De rest van de campagne

Met deze handvatten in het achterhoofd had ik al snel een mogelijk begin voor de woningmarkt-campagne: ‘Iedereen verdient een eerlijke kans op een woning, ongeacht waar hij of zij vandaan komt’. Tot mijn verbazing zag ik op de campagnewebsite en in de campagne-toolkit dat dit ook vrijwel letterlijk de hoofdboodschap is. En toen ik nog eens goed naar de Erik-en-Annemarie-abri keek, zag ik dat deze boodschap ook bijna letterlijk op de poster staat: helemaal onderaan, in piepkleine letters. Ik had het niet gezien.

Op de campagnewebsite lees ik ook duidelijk wie de boosdoener is: verhuurders, bemiddelaars en makelaars die onderscheid maken op grond van afkomst, geloof of seksuele voorkeur. Daarnaast is de campagne bedoeld voor huurders die discriminatie ervaren. Zij worden opgeroepen om vermoedens van discriminatie te melden.

Geen verwarring

Op de website zie ik, ten slotte, voorbeelden van andere posters, met teksten als ‘Ik schrok toen de huurbaas vroeg naar mijn geloof’. En: ‘Femke, dat jij op vrouwen valt mag er voor de huurbaas niet toe doen’. Deze teksten veroorzaken bij mij geen verwarring: het is duidelijk wie hier wordt aangesproken en waarom.

Met de andere posters in het achterhoofd begrijp ik ook hoe de ‘Erik en Annemarie-poster’ eigenlijk was bedoeld: een waarschuwing aan verhuurders dat onderscheid op grond van afkomst niet mag, en een oproep aan Omar en Samira om discriminatie te melden. Erik en Annemarie hebben hier niets mee te maken – maar ze worden wel met koeienletters genoemd. Niet vreemd dat de poster verwarring zaait.

Hoe had het anders gekund?

Waar is het misgegaan? De campagnemakers hebben vanuit een – in principe prima – kernboodschap een poster ontworpen waarin diezelfde kernboodschap niet meer uit de verf komt. Het is onduidelijk wie hier iets verkeerd doet en wie hier in actie moet komen.
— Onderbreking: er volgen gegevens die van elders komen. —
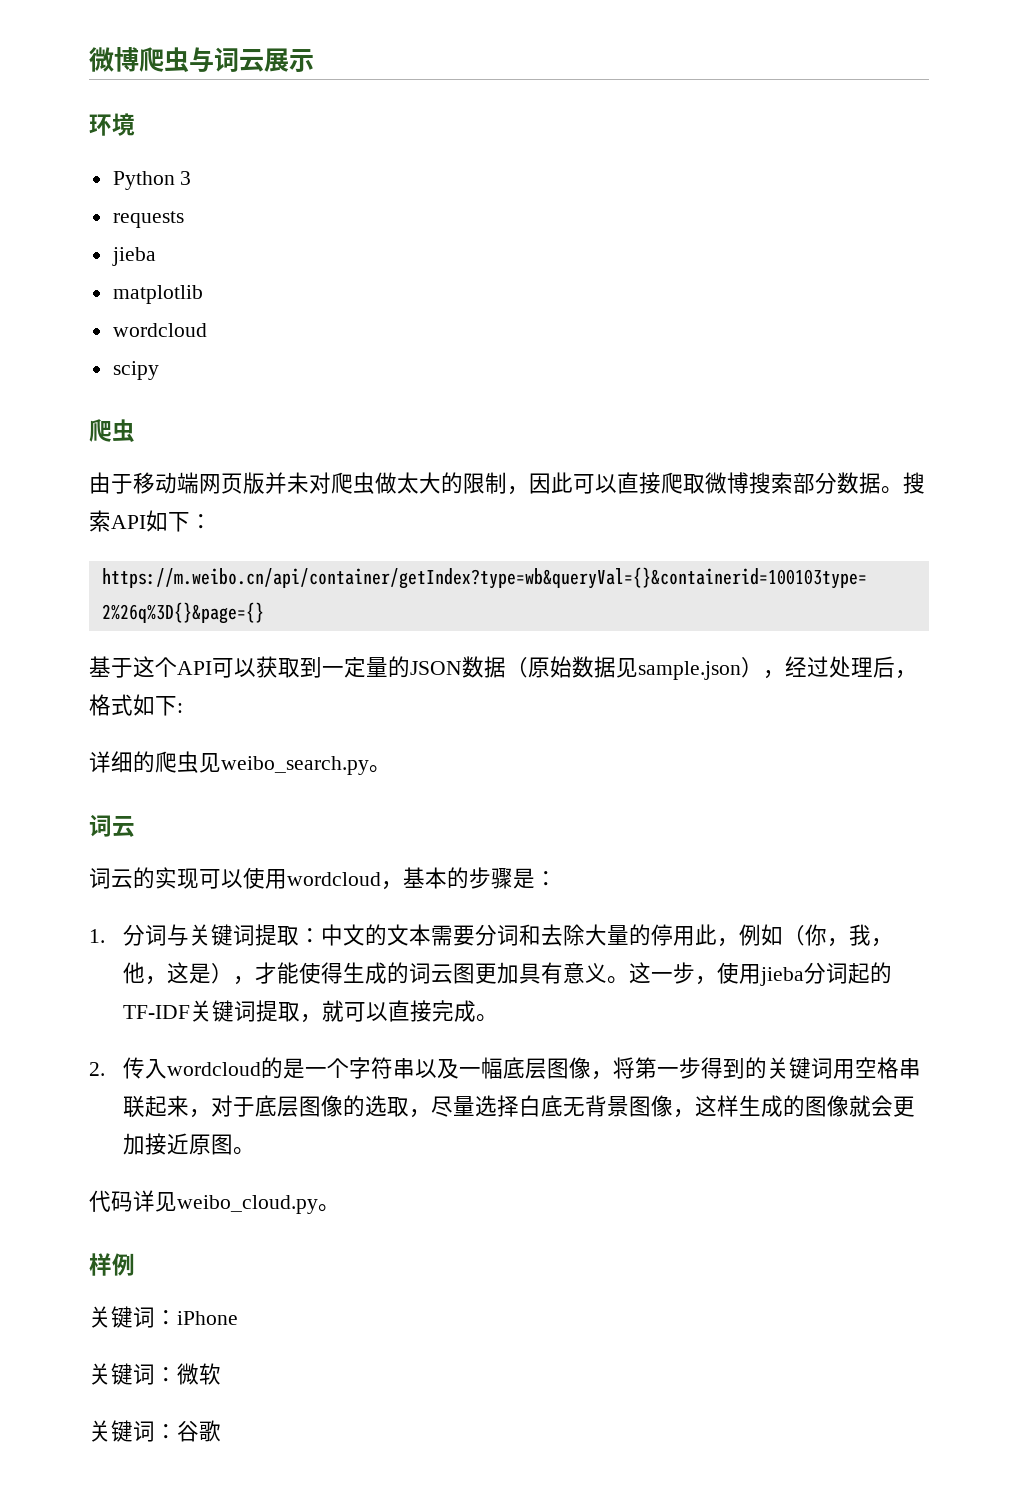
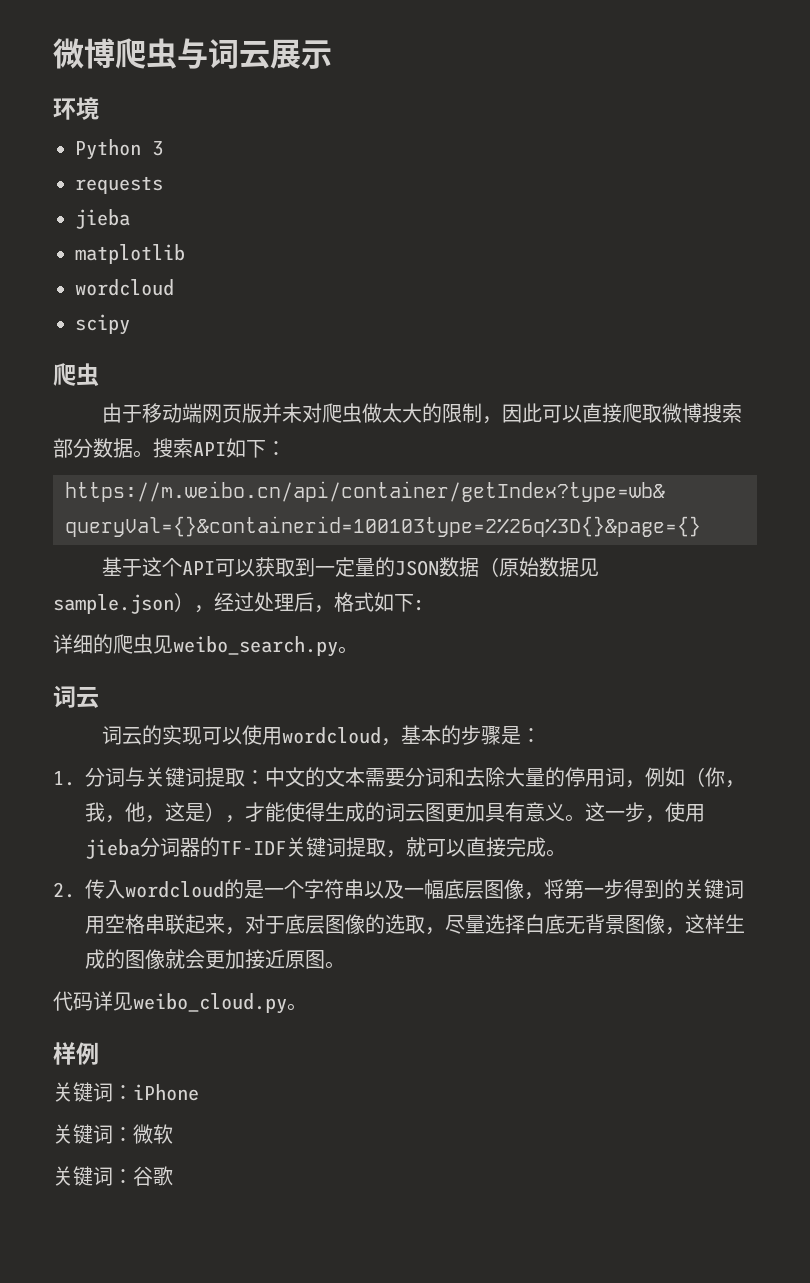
[694,924,717,946] 此 -> [605,768,625,787] 词
[847,963,870,984] 起 -> [180,838,200,857] 器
Met bovendien een ongewenst en polariserend bij-effect, want witte en niet-witte woningzoekenden in Nederland worden tegenover elkaar gezet.

De andere campagneposters leren dat het gemakkelijk anders had gekund. Bijvoorbeeld met zinnen als: ‘Margareta, in welk land jij bent geboren mag er voor de huisbaas niet toe doen’. Of: ‘Ik schrok toen de huurbaas vroeg waar ik vandaan kom’. Beste campagnemakers: stuur deze posters opnieuw naar de drukker. En ga door met de verder prima campagne.”